Task description:
Check the records below for the word "Your" and state how many lines contain it, replying with the number only.

Data extract:

☆ ☆ ☆

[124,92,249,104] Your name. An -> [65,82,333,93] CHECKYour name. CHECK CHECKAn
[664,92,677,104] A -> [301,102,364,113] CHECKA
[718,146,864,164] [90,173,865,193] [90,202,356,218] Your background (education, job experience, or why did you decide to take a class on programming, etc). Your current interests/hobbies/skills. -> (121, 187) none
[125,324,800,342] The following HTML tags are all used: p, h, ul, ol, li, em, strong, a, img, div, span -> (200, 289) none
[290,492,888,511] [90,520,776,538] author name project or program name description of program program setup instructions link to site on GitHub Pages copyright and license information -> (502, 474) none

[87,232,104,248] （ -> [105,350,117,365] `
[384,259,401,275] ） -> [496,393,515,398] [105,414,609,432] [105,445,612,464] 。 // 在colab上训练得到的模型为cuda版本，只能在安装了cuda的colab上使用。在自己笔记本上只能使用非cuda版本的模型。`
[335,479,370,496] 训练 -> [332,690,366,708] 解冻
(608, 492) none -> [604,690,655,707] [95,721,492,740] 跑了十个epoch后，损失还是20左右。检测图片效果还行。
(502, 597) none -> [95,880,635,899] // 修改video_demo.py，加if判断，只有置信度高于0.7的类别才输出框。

☆ ☆ ☆

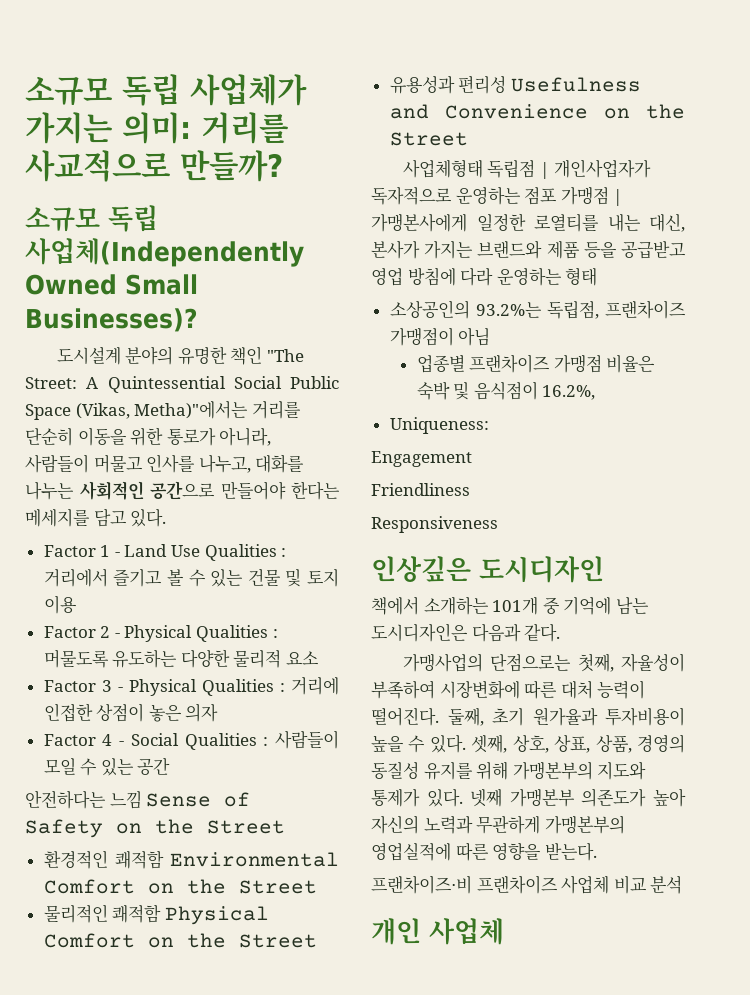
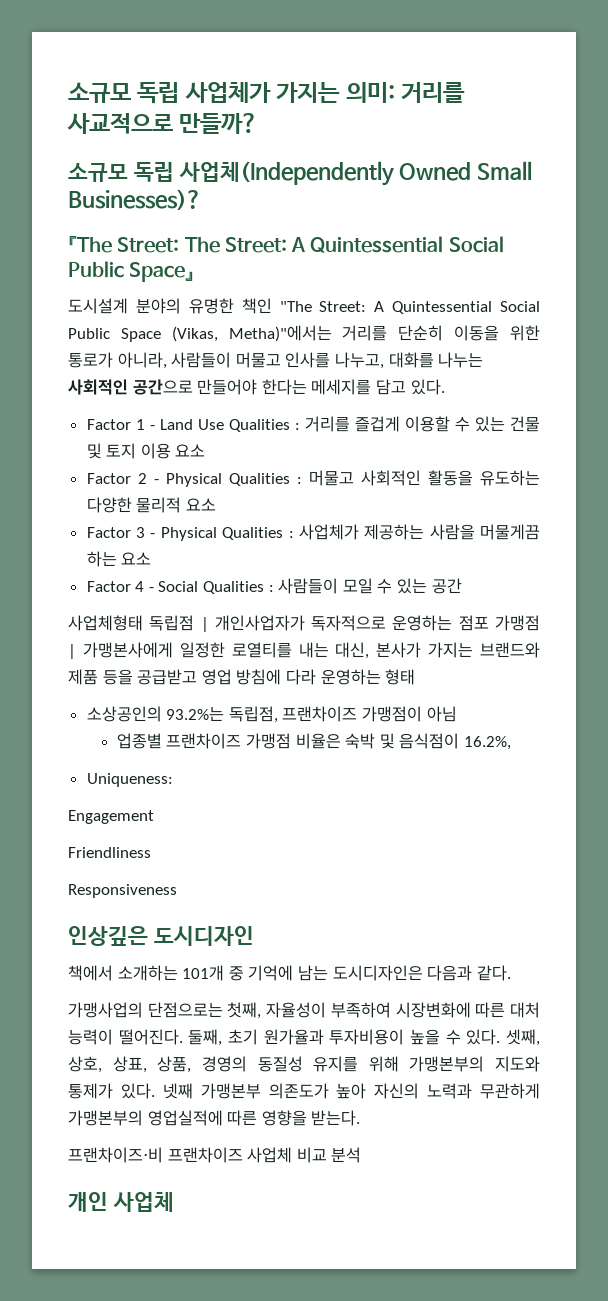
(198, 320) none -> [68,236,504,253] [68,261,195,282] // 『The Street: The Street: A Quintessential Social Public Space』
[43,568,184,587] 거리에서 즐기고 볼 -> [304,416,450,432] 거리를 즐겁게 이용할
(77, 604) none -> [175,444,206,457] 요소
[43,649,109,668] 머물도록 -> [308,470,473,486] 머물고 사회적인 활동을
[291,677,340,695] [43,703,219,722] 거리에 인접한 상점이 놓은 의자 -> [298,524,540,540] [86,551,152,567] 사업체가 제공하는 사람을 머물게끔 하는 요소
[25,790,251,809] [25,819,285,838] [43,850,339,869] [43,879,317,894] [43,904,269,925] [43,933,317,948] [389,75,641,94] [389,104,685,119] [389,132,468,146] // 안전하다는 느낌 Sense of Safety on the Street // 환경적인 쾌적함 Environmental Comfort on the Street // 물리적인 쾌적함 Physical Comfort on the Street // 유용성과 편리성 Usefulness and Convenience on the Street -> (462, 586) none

☆ ☆ ☆

Response to this exercise:
2